=== Exercise requirements ===
Below is a listing from which only part is wanted; return exactly the lines from the one with "[164,54,180,74] 3 -> [189,94,203,111] 4" up to and including the one with "(978, 434) none".

____

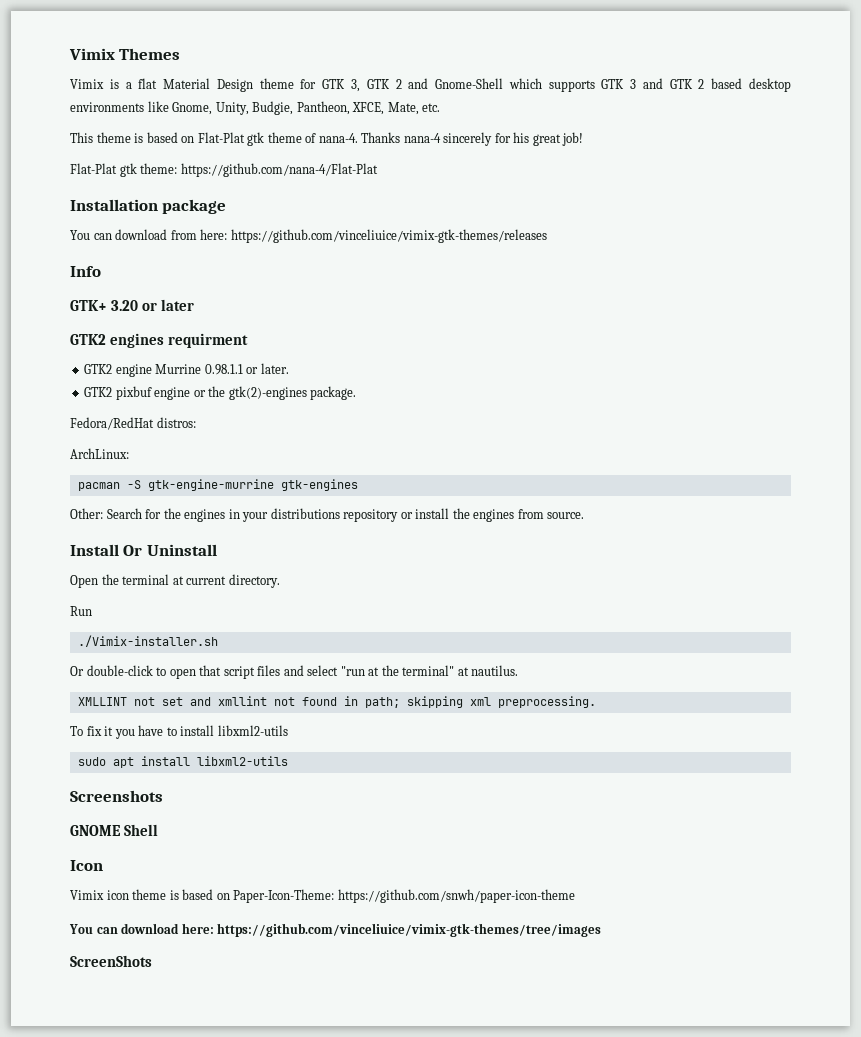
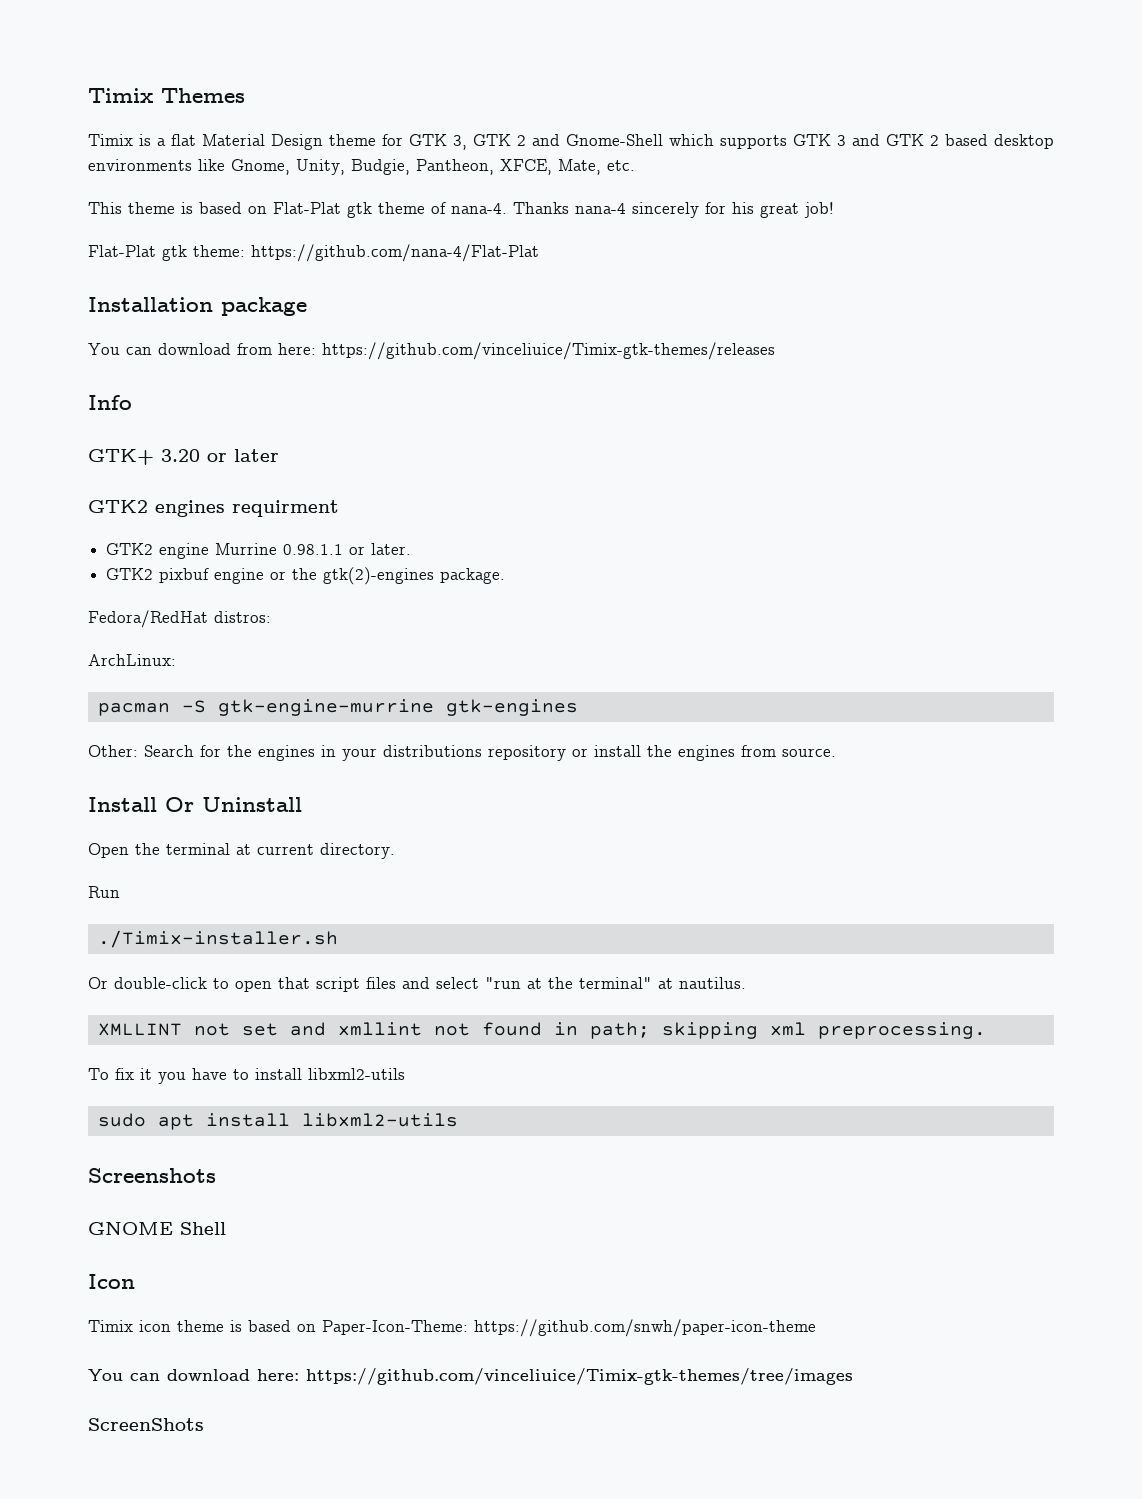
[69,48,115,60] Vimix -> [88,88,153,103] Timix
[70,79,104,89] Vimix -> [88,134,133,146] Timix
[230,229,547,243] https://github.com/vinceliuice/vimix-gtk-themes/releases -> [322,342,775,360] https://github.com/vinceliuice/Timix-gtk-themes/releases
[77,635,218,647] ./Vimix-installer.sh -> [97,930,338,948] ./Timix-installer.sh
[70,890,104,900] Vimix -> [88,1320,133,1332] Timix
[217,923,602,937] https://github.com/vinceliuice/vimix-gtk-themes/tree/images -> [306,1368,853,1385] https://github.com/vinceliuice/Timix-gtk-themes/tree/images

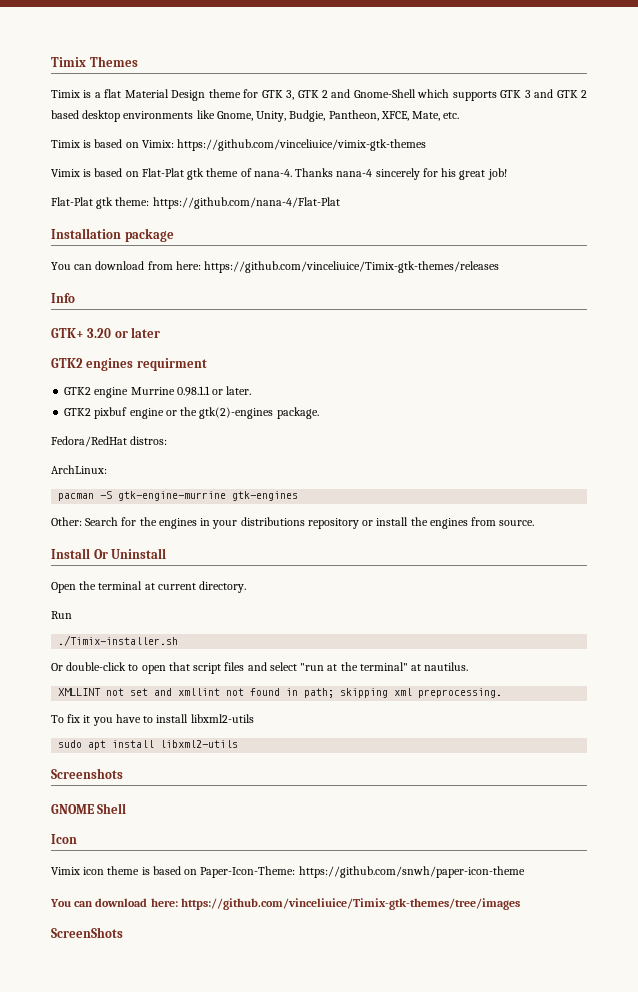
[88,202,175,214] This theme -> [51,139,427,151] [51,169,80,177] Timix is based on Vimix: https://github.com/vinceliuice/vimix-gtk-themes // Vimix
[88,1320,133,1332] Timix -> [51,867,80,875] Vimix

____

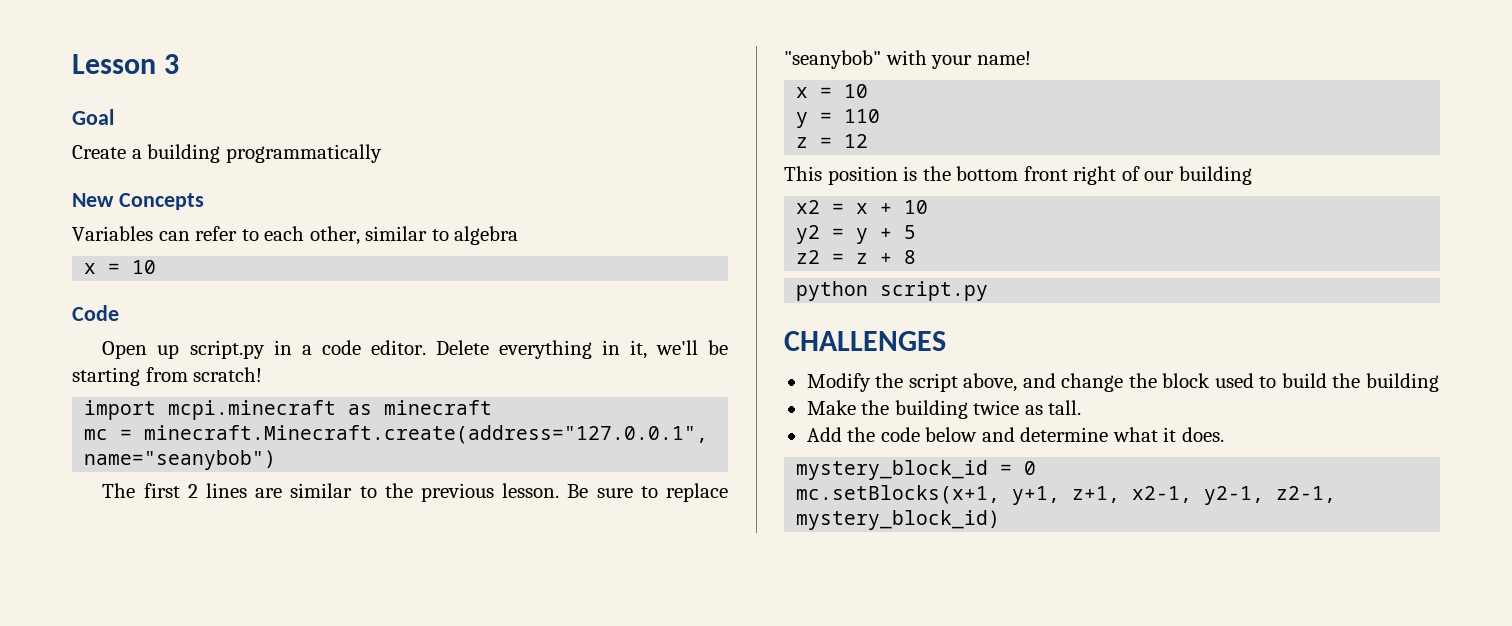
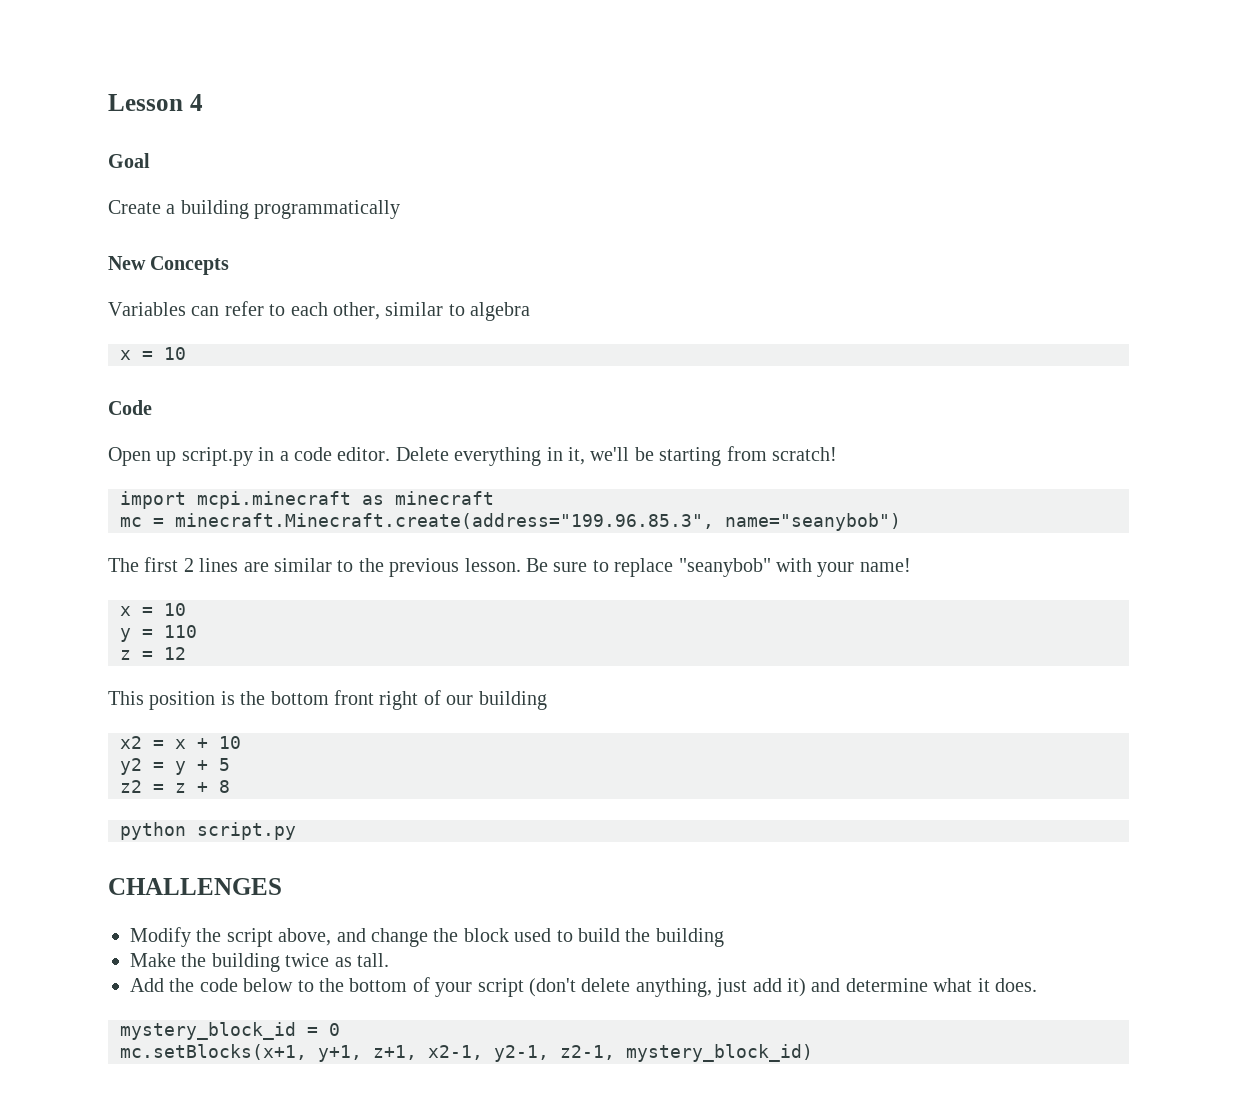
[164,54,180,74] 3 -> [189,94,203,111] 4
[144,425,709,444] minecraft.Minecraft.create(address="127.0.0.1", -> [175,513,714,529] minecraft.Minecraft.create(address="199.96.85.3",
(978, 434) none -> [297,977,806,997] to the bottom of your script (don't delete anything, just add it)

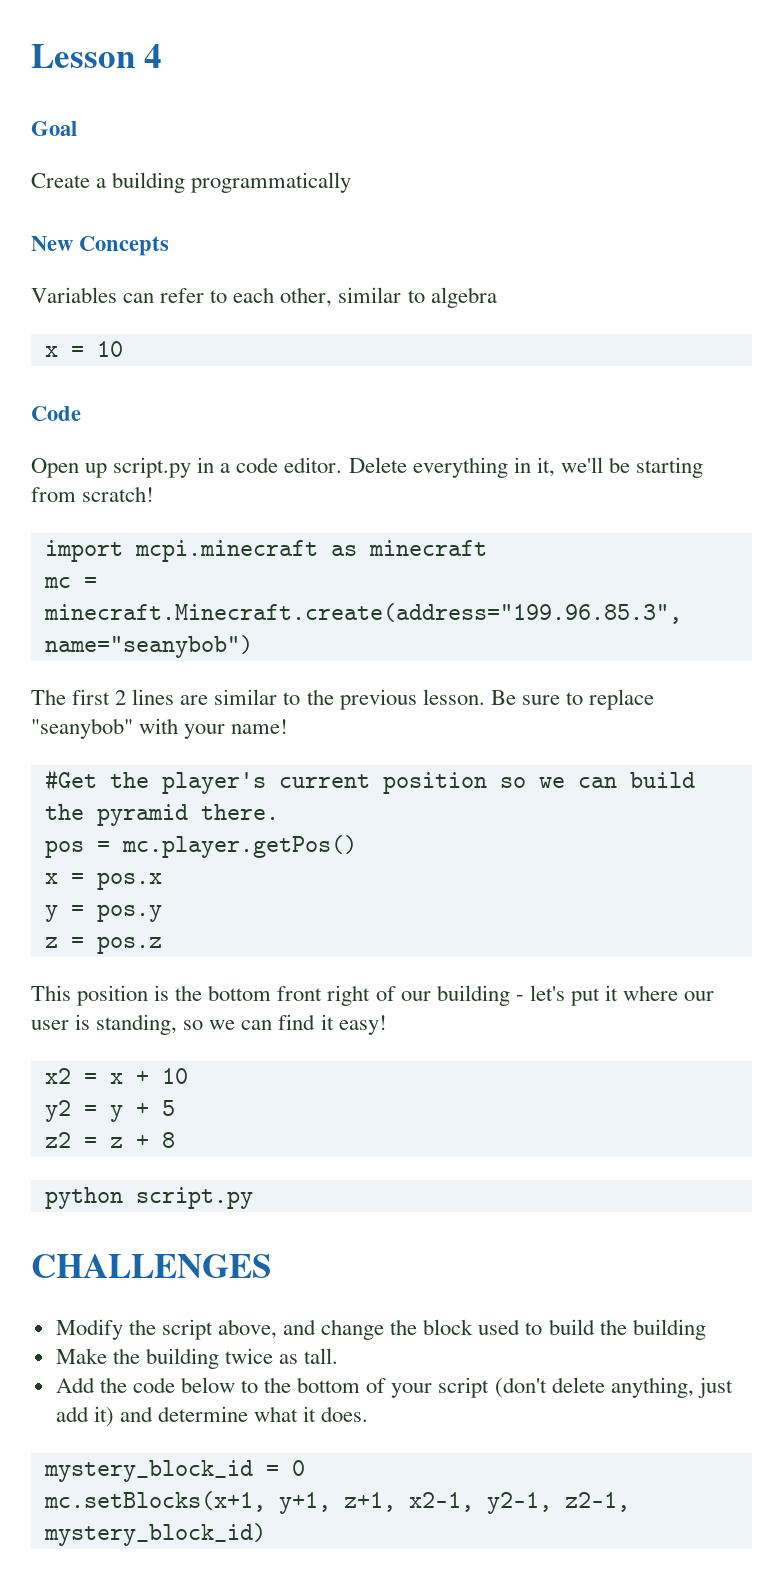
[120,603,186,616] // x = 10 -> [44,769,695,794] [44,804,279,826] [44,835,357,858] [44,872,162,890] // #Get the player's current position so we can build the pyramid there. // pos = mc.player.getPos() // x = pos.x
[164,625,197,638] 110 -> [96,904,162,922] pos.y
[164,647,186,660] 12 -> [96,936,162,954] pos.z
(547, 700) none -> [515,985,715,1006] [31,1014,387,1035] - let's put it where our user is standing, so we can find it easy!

____

=== Exercise output ===
[164,54,180,74] 3 -> [189,94,203,111] 4
[144,425,709,444] minecraft.Minecraft.create(address="127.0.0.1", -> [175,513,714,529] minecraft.Minecraft.create(address="199.96.85.3",
(978, 434) none -> [297,977,806,997] to the bottom of your script (don't delete anything, just add it)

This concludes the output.